After bone marrow transplantation (BMT), a prolonged dysregulation of humoral immunity can be observed. In the present study, we investigated whether this is reflected in an abnormal production of specific antibodies (Ab) to the T-cell-dependent recall antigen tetanus-toxoid (TT). The study group consisted of children receiving transplants of an unmodified allogeneic graft and of adults receiving either a T-cell-depleted allogeneic or an unmodified autologous BM graft. Findings were compared with those in healthy controls. In pediatric graft recipients, who were routinely revaccinated early after BMT, the Ab response was quantitatively superior to that in adult graft recipients who did not receive early revaccination. In the majority of graft recipients, the time period after vaccination required to reach the peak level of antibodies was prolonged and the number of responding TT-specific B-cell clones was markedly decreased in comparison with controls. In controls, a low frequency of dominant B-cell clones may produce low quantities of homogeneous Ab components (H-Ab) against a heterogeneous background.
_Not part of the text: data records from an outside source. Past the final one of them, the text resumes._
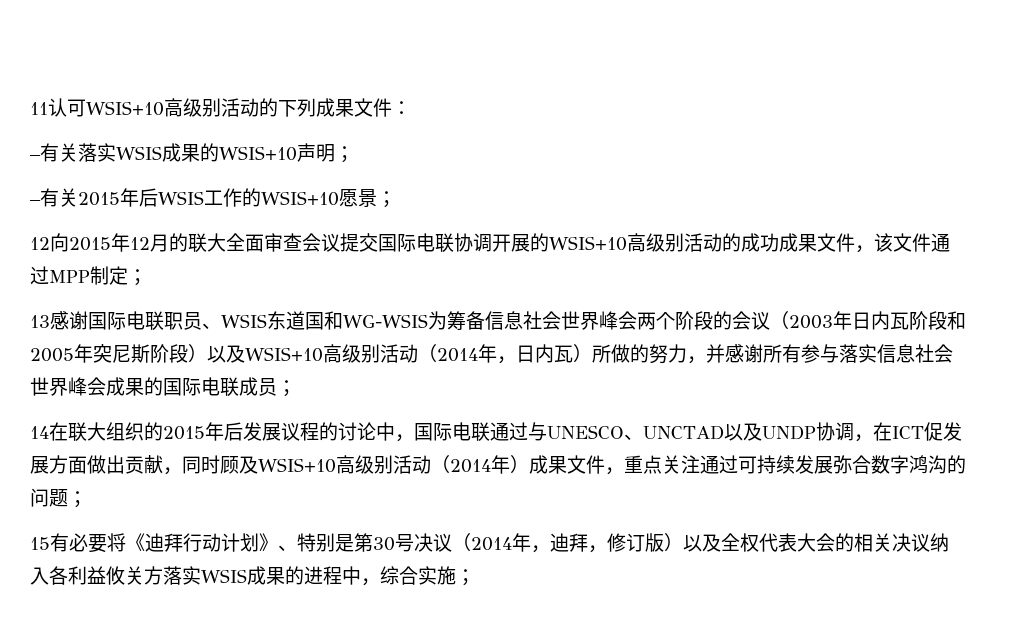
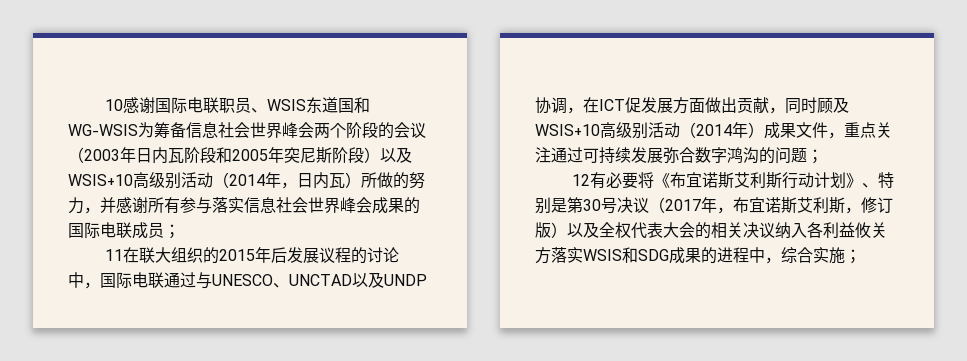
- 11认可WSIS+10高级别活动的下列成果文件：
- –有关落实WSIS成果的WSIS+10声明；
- –有关2015年后WSIS工作的WSIS+10愿景；
- 12向2015年12月的联大全面审查会议提交国际电联协调开展的WSIS+10高级别活动的成功成果文件，该文件通过MPP制定；
- 13感谢国际电联职员、WSIS东道国和WG-WSIS为筹备信息社会世界峰会两个阶段的会议（2003年日内瓦阶段和2005年突尼斯阶段）以及WSIS+10高级别活动（2014年，日内瓦）所做的努力，并感谢所有参与落实信息社会世界峰会成果的国际电联成员；
+ 10感谢国际电联职员、WSIS东道国和WG-WSIS为筹备信息社会世界峰会两个阶段的会议（2003年日内瓦阶段和2005年突尼斯阶段）以及WSIS+10高级别活动（2014年，日内瓦）所做的努力，并感谢所有参与落实信息社会世界峰会成果的国际电联成员；
- 14在联大组织的2015年后发展议程的讨论中，国际电联通过与UNESCO、UNCTAD以及UNDP协调，在ICT促发展方面做出贡献，同时顾及WSIS+10高级别活动（2014年）成果文件，重点关注通过可持续发展弥合数字鸿沟的问题；
+ 11在联大组织的2015年后发展议程的讨论中，国际电联通过与UNESCO、UNCTAD以及UNDP协调，在ICT促发展方面做出贡献，同时顾及WSIS+10高级别活动（2014年）成果文件，重点关注通过可持续发展弥合数字鸿沟的问题；
- 15有必要将《迪拜行动计划》、特别是第30号决议（2014年，迪拜，修订版）以及全权代表大会的相关决议纳入各利益攸关方落实WSIS成果的进程中，综合实施；
+ 12有必要将《布宜诺斯艾利斯行动计划》、特别是第30号决议（2017年，布宜诺斯艾利斯，修订版）以及全权代表大会的相关决议纳入各利益攸关方落实WSIS和SDG成果的进程中，综合实施；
However, in BM graft recipients, "overshooting" of Ab production by separate B-cell clones was observed, resulting in the development of H-Ab at a relatively high concentration. These abnormalities were present up to 10 years after BMT, irrespective of either the age of the recipient, the modulation of the graft, or the vaccination schedule used. It is hypothesized that the dysregulated Ab production is the consequence of activation of a restricted number of resting memory B cells, present in germinal centers, repopulating gradually after BMT. Our data show that routine revaccination early after BMT improves the humoral immune response. However, because of a clonally dysregulated Ab production, long-lasting qualitative defects may be present even after normalization of Ab titers.

摘要

骨髓移植(BMT)后,可观察到体液免疫长期失调。在本研究中,我们调查了这是否反映在针对T细胞依赖性回忆抗原破伤风类毒素(TT)的特异性抗体(Ab)的异常产生上。研究组包括接受未修饰同种异体移植物移植的儿童以及接受T细胞去除的同种异体或未修饰自体骨髓移植物的成人。将结果与健康对照组进行比较。在BMT后早期常规重新接种疫苗的儿科移植物受者中,抗体反应在数量上优于未接受早期重新接种疫苗的成人移植物受者。在大多数移植物受者中,与对照组相比,达到抗体峰值水平所需的疫苗接种后时间段延长,且对TT特异性B细胞克隆的应答数量明显减少。在对照组中,低频率的优势B细胞克隆可能在异质背景下产生少量的同源抗体成分(H-Ab)。然而,在骨髓移植物受者中,观察到单个B细胞克隆的抗体产生“过度”,导致相对高浓度的H-Ab形成。这些异常在BMT后长达10年都存在,与受者年龄、移植物调节或所用疫苗接种方案无关。据推测,抗体产生失调是生发中心中存在的数量有限的静止记忆B细胞被激活的结果,这些细胞在BMT后逐渐重新填充。我们的数据表明,BMT后早期常规重新接种疫苗可改善体液免疫反应。然而,由于克隆性失调的抗体产生,即使抗体滴度恢复正常,可能仍存在长期的质量缺陷。